Here is a summary of documents that you will need to submit:
• An apostilled(1) birth certificate.
• An apostilled(1) criminal record check issued by your home country where you legally resided for the three prior years.
• If married, a marriage certificate.
• Copies of your current, valid passport.
• Recent passport sized photos.
• Fingerprint registration in San Jose.
• Residency application and application letter directed to the Director Legal of Migration.
• Proof of consular registration of your intent to apply for Costa Rica residency.

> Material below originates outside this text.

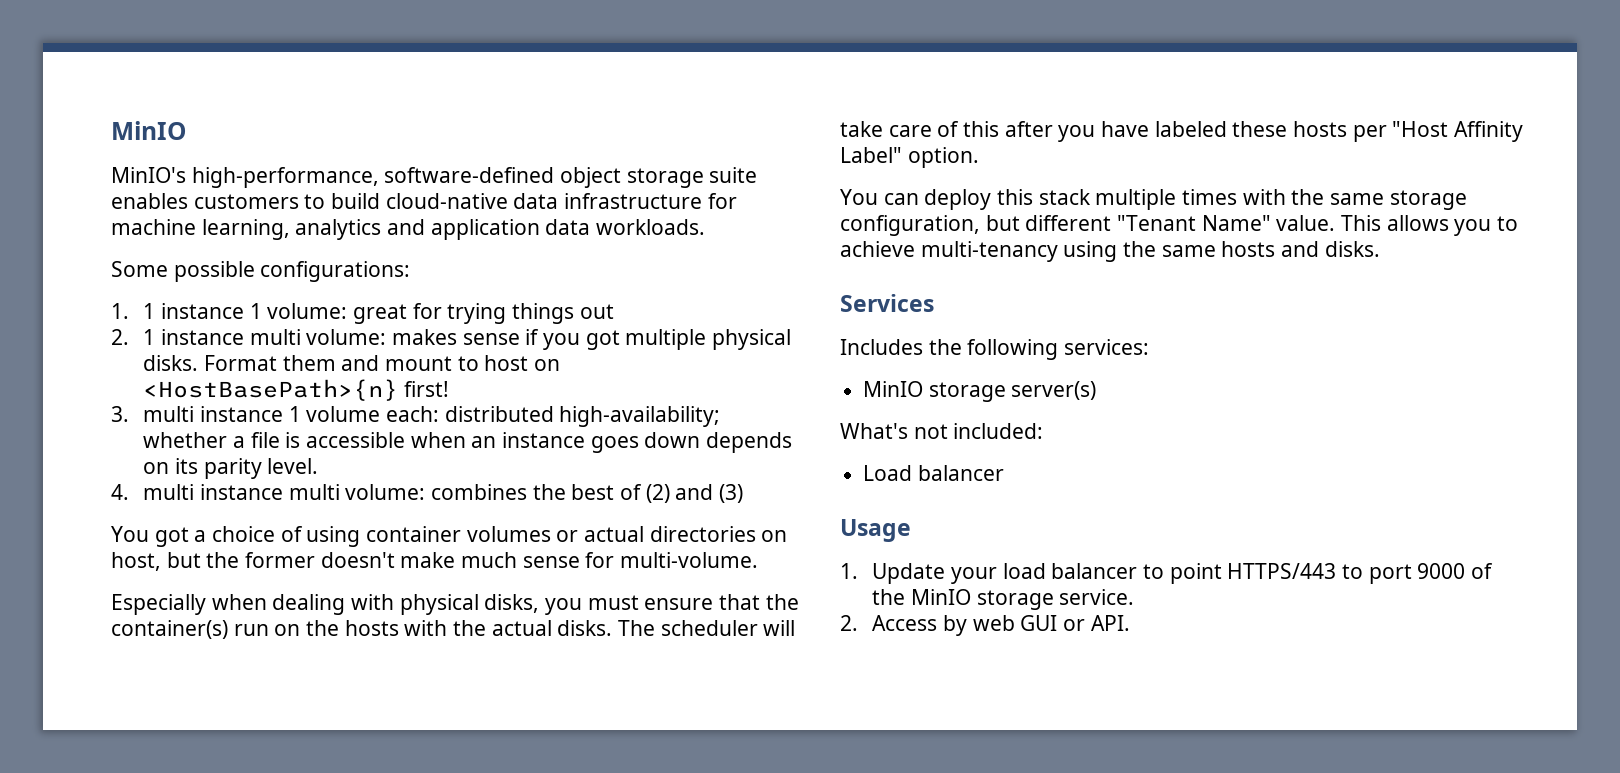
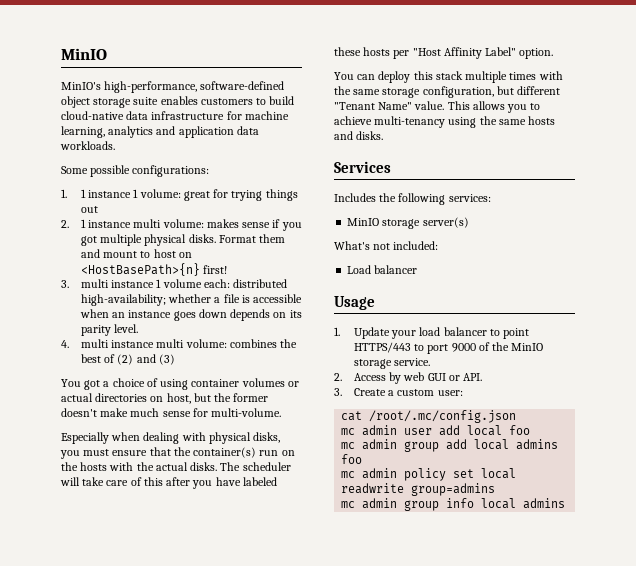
(1130, 623) none -> [334,388,463,396] [341,410,517,423] [341,425,531,436] [341,439,559,452] [341,454,363,464] [341,468,517,481] [341,483,496,496] [341,498,566,511] // 3. Create a custom user: // cat /root/.mc/config.json // mc admin user add local foo // mc admin group add local admins foo // mc admin policy set local readwrite group=admins // mc admin group info local admins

The Hague Convention Abolishing the Requirement for Legalization for Foreign Public Documents, the Apostille Convention, or the Apostille Treaty is an international treaty drafted by the Hague Conference on Private International Law. It specifies the modalities through which a document issued in one of the signatory countries can be certified for legal purposes in all the other signatory states. Such a certification is called an apostille (French: certification). It is an international certification comparable to a notarization in domestic law, and normally supplements a local notarization of the document. Source: Wikipedia
If your home country is not party to the Apostille Convention, documents must be submitted to the Costa Rican consulate in the country of origin and then authenticated at the Foreign Affairs department in San Jose.